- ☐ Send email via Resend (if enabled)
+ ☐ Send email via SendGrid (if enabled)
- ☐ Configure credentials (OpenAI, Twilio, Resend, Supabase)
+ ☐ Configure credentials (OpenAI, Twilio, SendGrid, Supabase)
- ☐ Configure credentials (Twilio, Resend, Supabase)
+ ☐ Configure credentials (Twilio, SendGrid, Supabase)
======
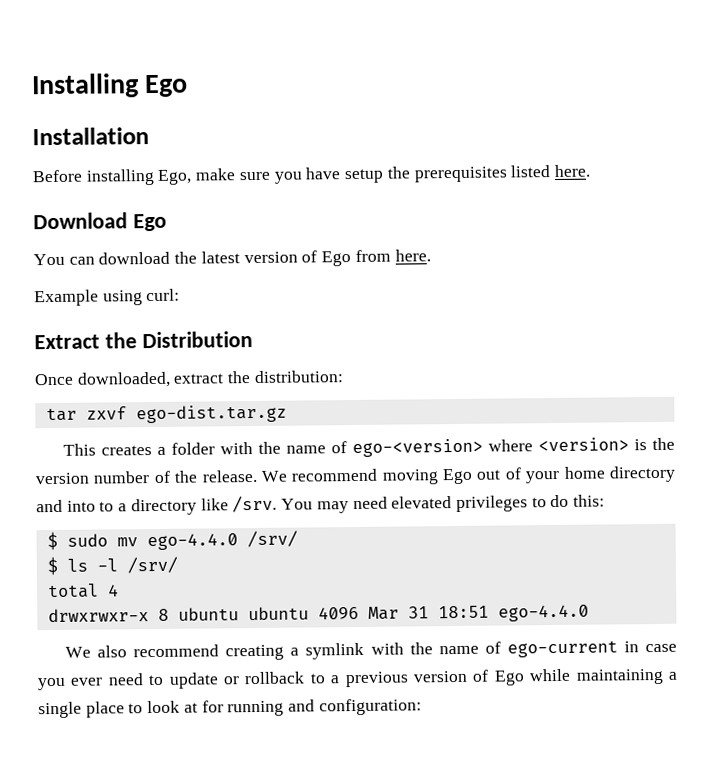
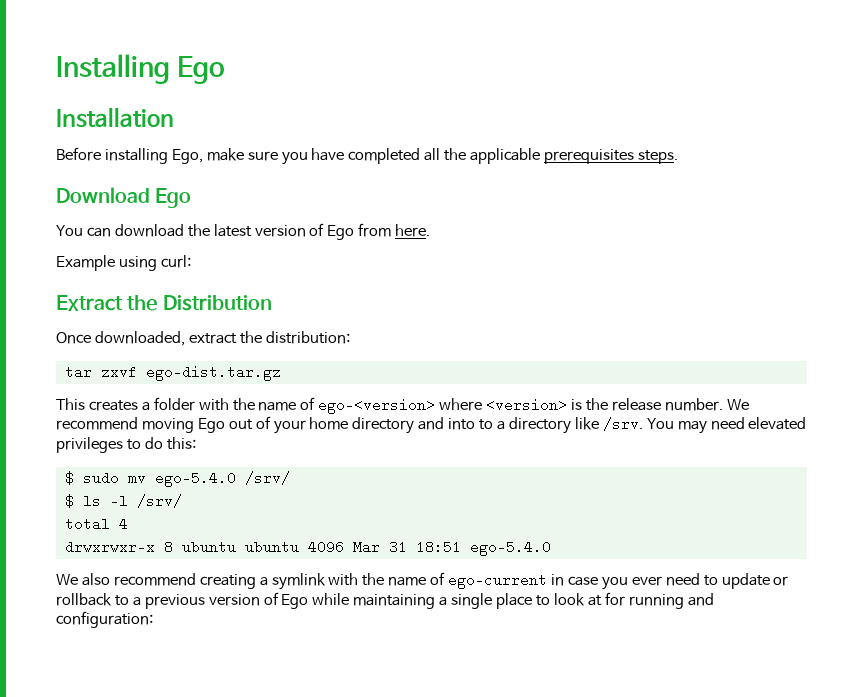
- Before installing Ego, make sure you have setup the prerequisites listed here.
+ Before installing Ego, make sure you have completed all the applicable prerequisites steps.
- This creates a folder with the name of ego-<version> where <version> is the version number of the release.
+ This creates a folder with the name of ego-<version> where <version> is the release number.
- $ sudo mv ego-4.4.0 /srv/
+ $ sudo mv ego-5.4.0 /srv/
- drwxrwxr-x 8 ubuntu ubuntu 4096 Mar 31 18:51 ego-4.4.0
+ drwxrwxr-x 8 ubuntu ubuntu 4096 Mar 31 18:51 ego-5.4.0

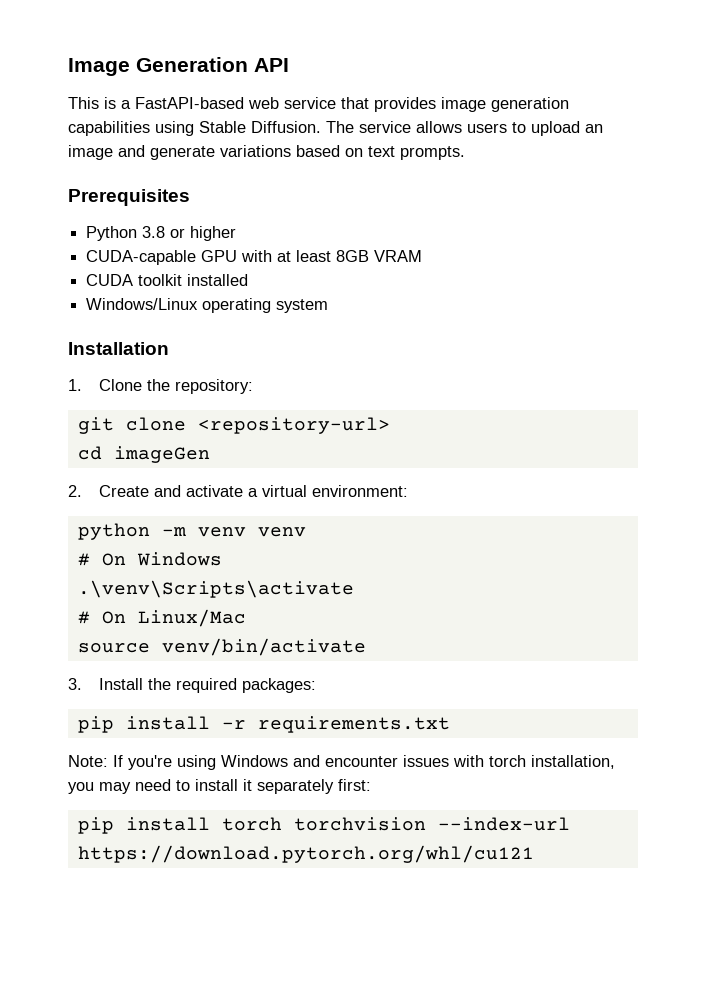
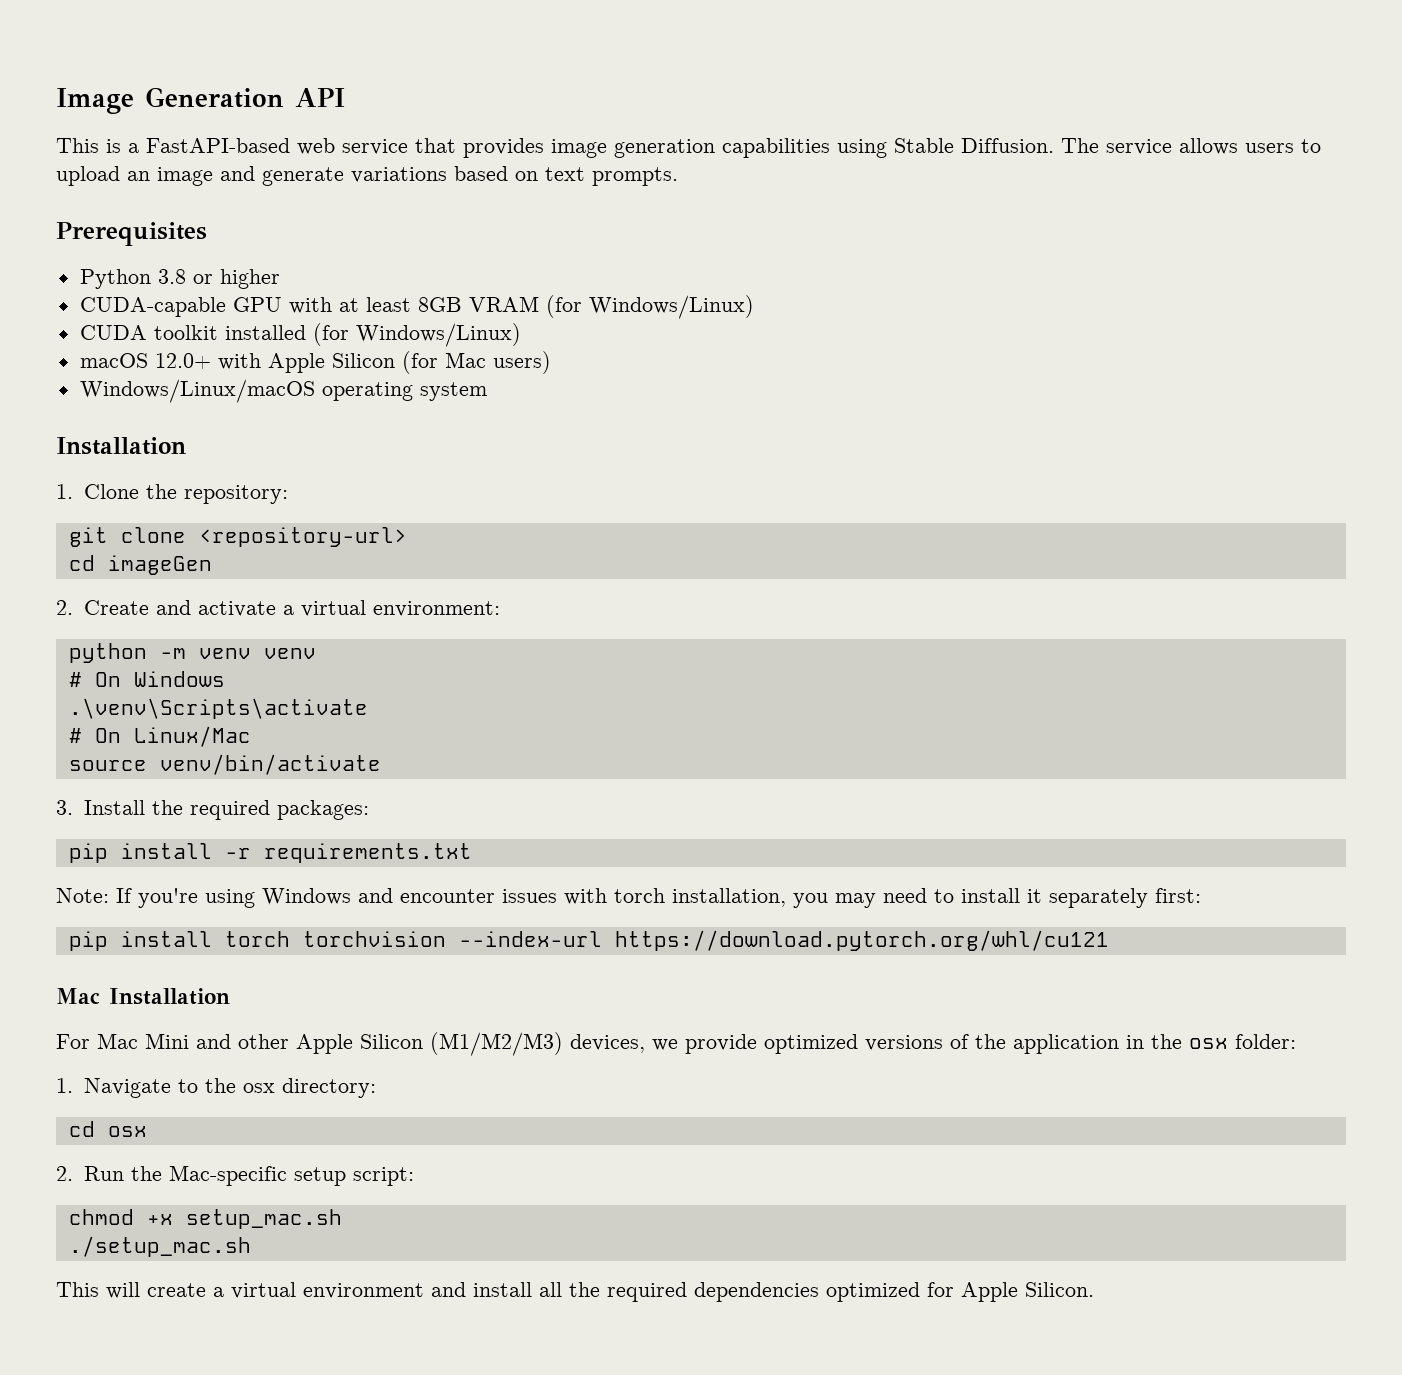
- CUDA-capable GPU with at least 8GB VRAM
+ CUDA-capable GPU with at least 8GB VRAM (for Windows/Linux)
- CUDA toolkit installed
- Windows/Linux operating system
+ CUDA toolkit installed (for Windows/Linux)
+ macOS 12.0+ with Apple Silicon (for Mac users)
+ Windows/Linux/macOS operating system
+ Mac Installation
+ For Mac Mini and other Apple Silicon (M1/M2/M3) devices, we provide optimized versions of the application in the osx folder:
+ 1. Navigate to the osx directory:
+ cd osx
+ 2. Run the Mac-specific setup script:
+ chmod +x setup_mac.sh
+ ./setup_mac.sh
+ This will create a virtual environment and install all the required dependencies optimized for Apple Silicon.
======
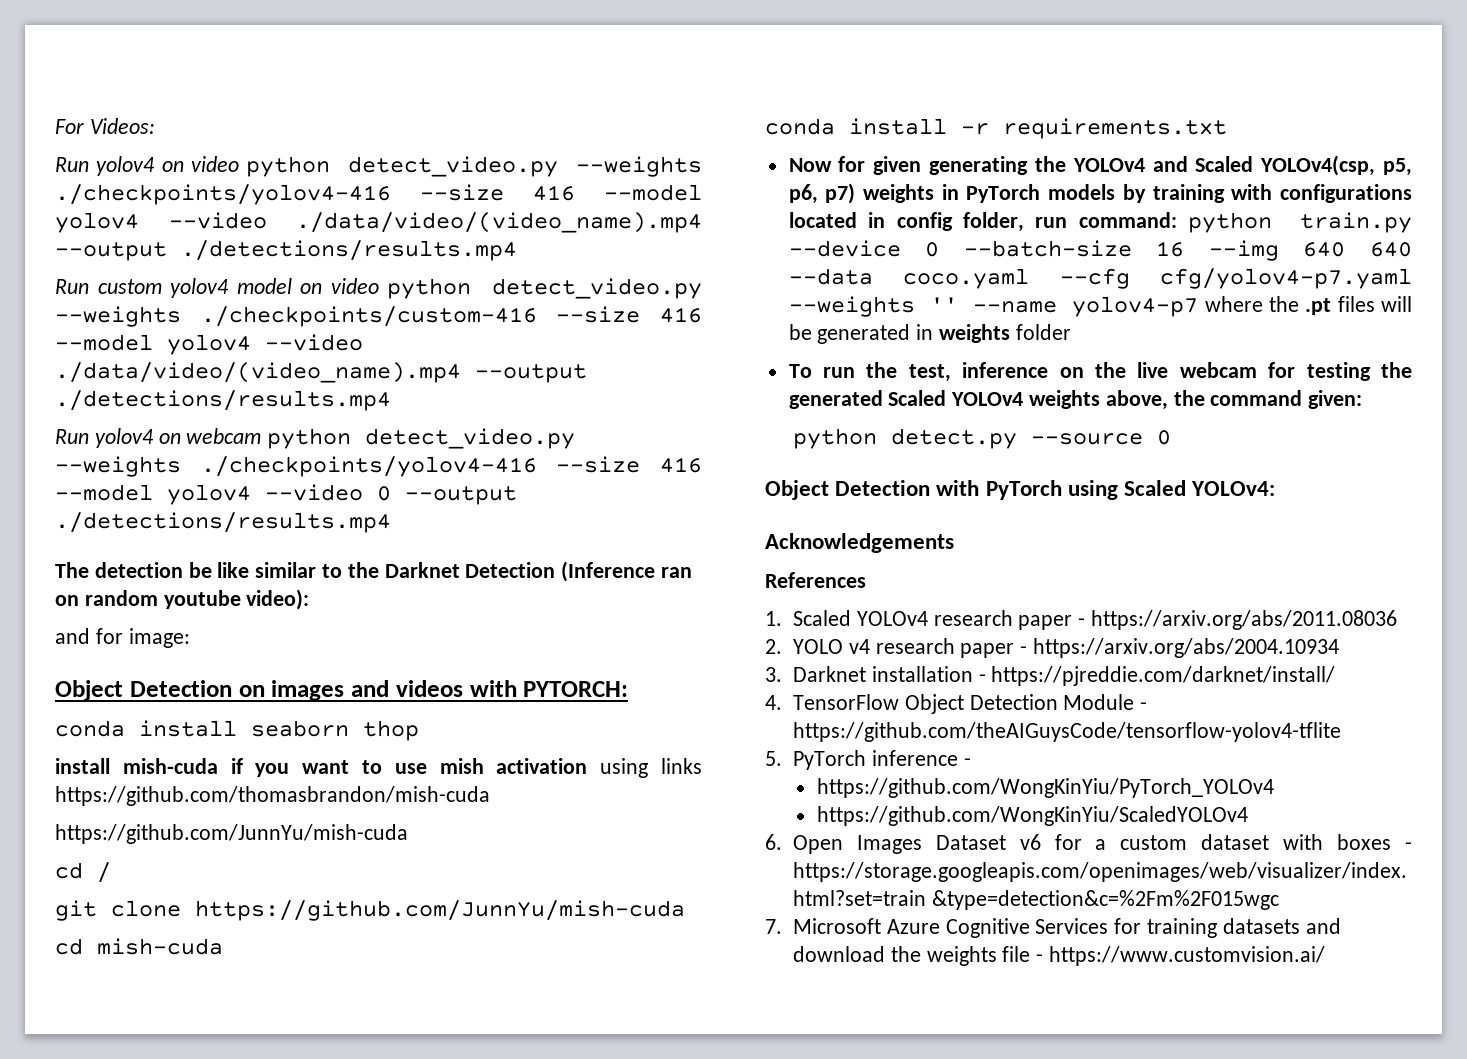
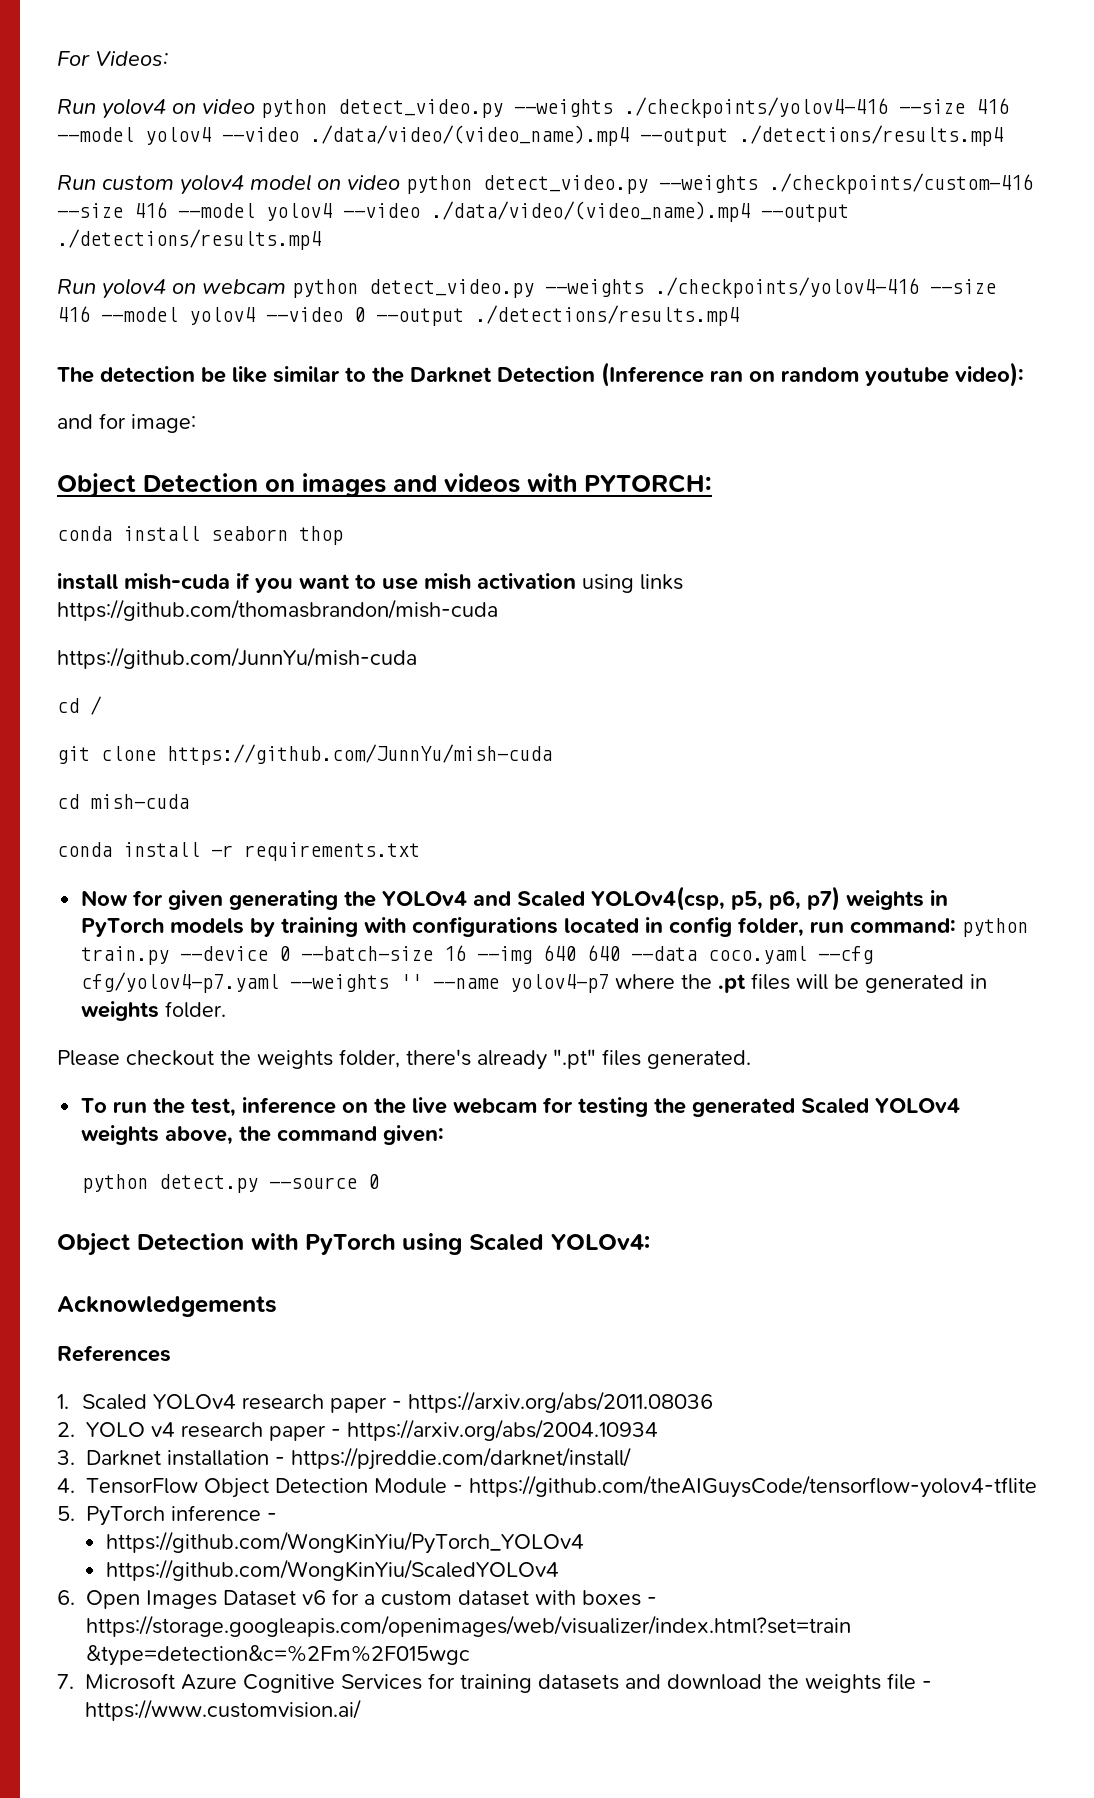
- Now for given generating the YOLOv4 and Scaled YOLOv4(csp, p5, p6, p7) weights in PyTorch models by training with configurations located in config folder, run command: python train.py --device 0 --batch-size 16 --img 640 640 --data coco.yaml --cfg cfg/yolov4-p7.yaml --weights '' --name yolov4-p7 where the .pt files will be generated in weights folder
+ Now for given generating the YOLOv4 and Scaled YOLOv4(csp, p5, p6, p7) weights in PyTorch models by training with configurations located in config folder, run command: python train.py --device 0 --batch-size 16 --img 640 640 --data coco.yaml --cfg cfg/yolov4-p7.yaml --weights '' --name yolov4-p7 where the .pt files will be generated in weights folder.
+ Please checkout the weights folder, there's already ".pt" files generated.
======
Locate the word "capable" in the records above, and return each line that has it.

- CUDA-capable GPU with at least 8GB VRAM
+ CUDA-capable GPU with at least 8GB VRAM (for Windows/Linux)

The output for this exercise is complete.